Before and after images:
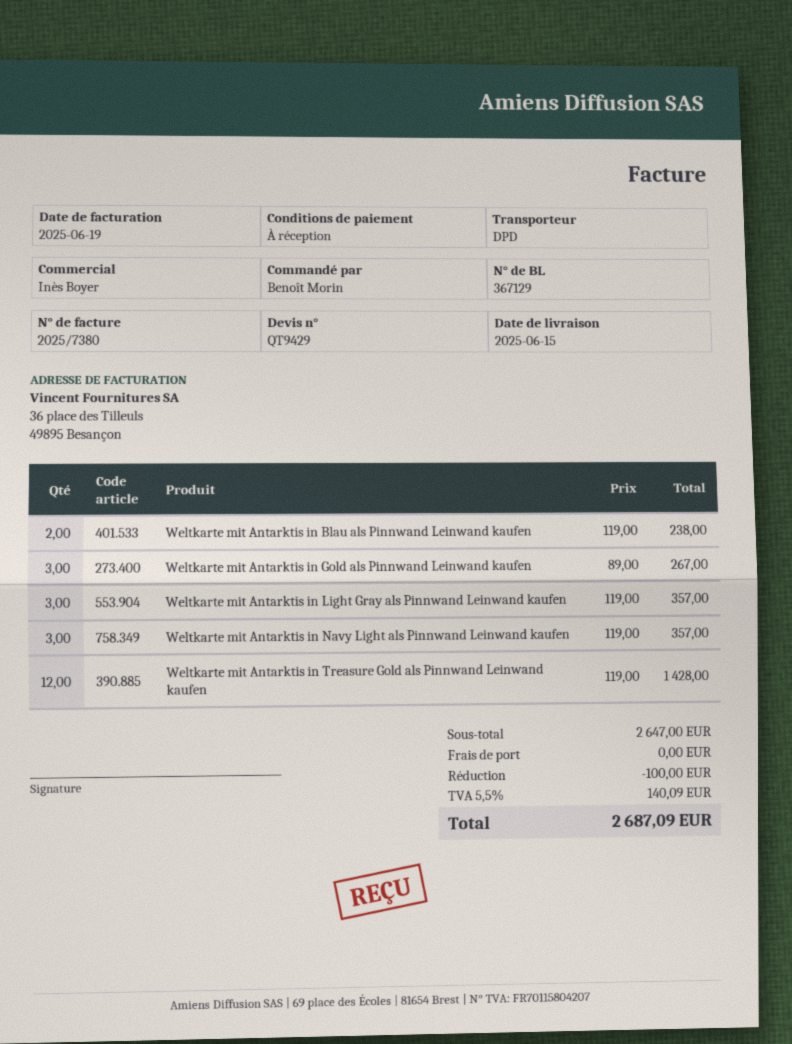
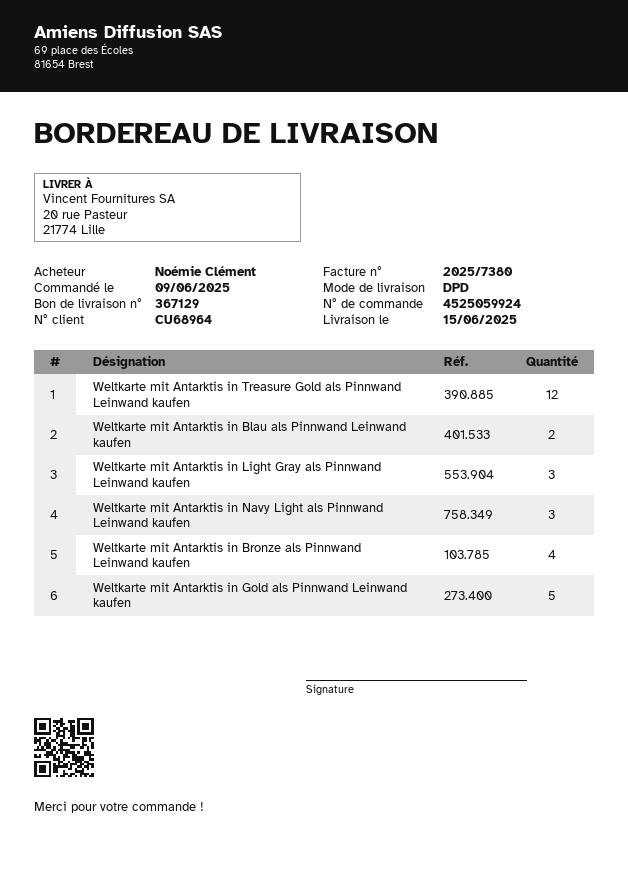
ordered by: Benoît Morin -> Noémie Clément
Weltkarte mit Antarktis in Gold als Pinnwand Leinwand kaufen: 3 -> 5
Weltkarte mit Antarktis in Bronze als Pinnwand Leinwand kaufen: none -> 4

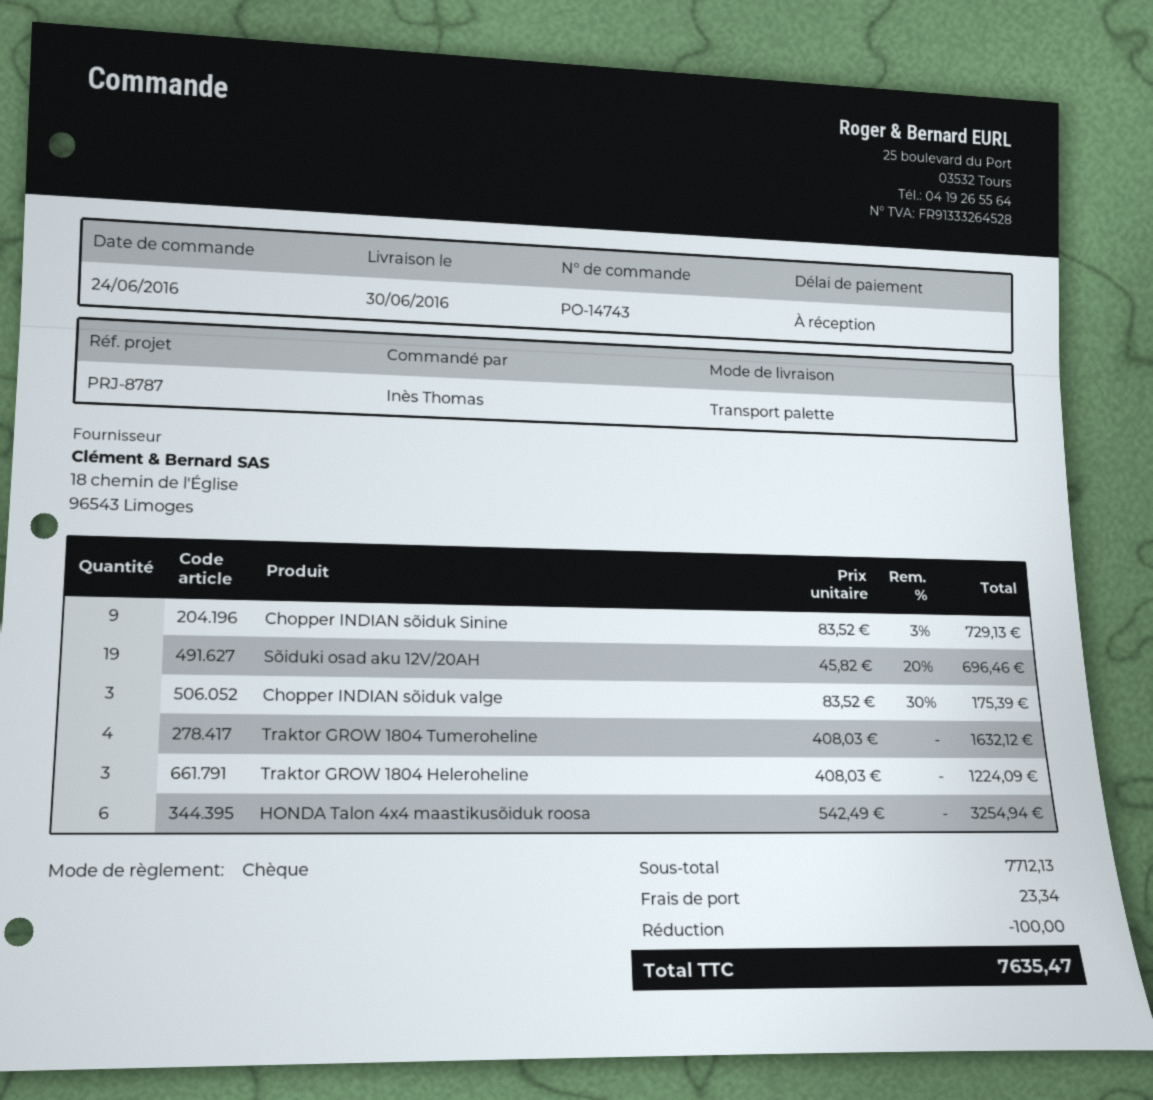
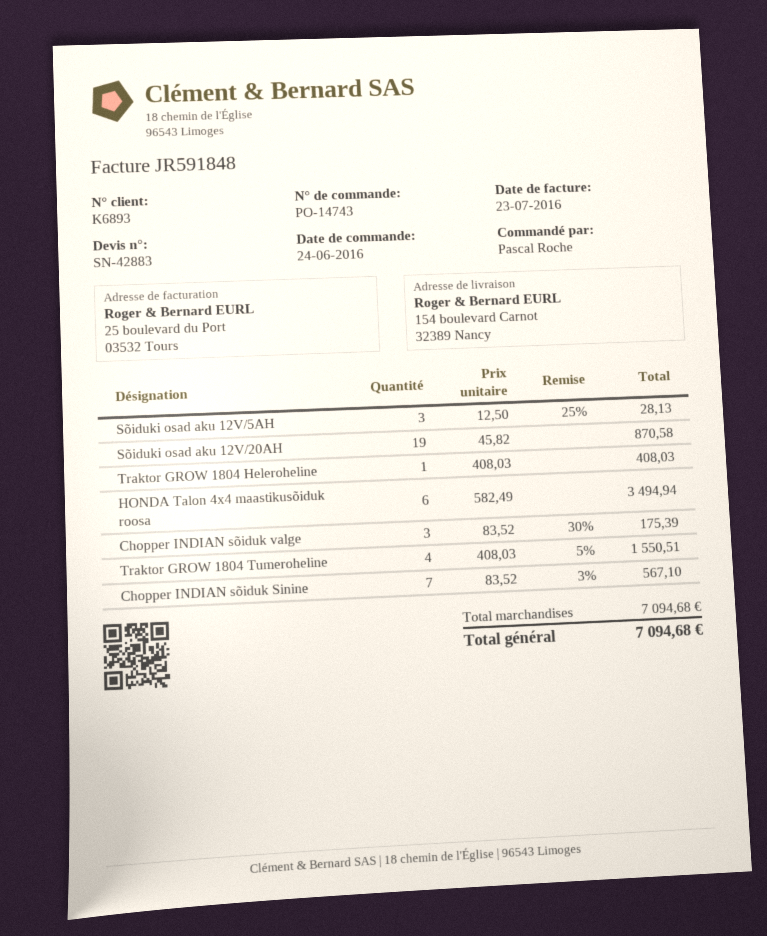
ordered by: Inès Thomas -> Pascal Roche
Chopper INDIAN sõiduk Sinine: 9 x 83.52 - 3% = 729.13 -> 7 x 83.52 - 3% = 567.10
Sõiduki osad aku 12V/20AH: 19 x 45.82 - 20% = 696.46 -> 19 x 45.82 = 870.58
Traktor GROW 1804 Tumeroheline: 4 x 408.03 = 1632.12 -> 4 x 408.03 - 5% = 1550.51
Traktor GROW 1804 Heleroheline: 3 x 408.03 = 1224.09 -> 1 x 408.03 = 408.03
HONDA Talon 4x4 maastikusõiduk roosa: 6 x 542.49 = 3254.94 -> 6 x 582.49 = 3494.94
Sõiduki osad aku 12V/5AH: none -> 3 x 12.50 - 25% = 28.13
subtotal: 7712.13 -> 7094.68
discount: 100.00 -> none
shipping: 23.34 -> none
total: 7635.47 -> 7094.68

WHAT IS REQUIRED:
Each line above, from the one that contains "discount: 100.00 -> none" to the last line of the records, should be repeated exactly. Leave out all others.

TASK OUTPUT:
discount: 100.00 -> none
shipping: 23.34 -> none
total: 7635.47 -> 7094.68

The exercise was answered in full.